■ DIRECTIONS: From the records below, print exactly the lines starting at the one containing "more in docs" and ending at the one containing "- Has a multilayer", ends included, and nothing else.

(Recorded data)
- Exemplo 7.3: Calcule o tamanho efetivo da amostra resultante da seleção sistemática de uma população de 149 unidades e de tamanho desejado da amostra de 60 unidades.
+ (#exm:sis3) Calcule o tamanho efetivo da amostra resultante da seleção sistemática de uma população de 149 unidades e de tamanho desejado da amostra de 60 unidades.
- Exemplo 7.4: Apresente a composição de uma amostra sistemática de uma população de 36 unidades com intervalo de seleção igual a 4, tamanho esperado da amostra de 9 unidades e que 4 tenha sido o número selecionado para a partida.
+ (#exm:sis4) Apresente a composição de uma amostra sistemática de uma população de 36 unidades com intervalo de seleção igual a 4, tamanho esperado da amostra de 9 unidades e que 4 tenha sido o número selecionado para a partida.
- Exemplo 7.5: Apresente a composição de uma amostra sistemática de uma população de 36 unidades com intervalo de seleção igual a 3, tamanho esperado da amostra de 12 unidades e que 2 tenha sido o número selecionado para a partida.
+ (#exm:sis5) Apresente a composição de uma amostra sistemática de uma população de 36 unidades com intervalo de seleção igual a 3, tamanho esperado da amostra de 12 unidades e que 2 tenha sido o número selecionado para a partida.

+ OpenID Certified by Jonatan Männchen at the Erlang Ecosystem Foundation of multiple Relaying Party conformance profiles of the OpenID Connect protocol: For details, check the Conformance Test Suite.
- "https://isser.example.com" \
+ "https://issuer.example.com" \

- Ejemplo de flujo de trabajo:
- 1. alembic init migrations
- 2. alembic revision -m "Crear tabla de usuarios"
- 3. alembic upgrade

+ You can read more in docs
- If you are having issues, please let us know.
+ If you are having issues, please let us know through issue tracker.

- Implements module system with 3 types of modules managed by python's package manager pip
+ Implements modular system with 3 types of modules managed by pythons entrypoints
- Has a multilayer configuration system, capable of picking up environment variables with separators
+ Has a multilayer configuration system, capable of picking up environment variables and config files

■ RESPONSE:
+ You can read more in docs
- If you are having issues, please let us know.
+ If you are having issues, please let us know through issue tracker.

- Implements module system with 3 types of modules managed by python's package manager pip
+ Implements modular system with 3 types of modules managed by pythons entrypoints
- Has a multilayer configuration system, capable of picking up environment variables with separators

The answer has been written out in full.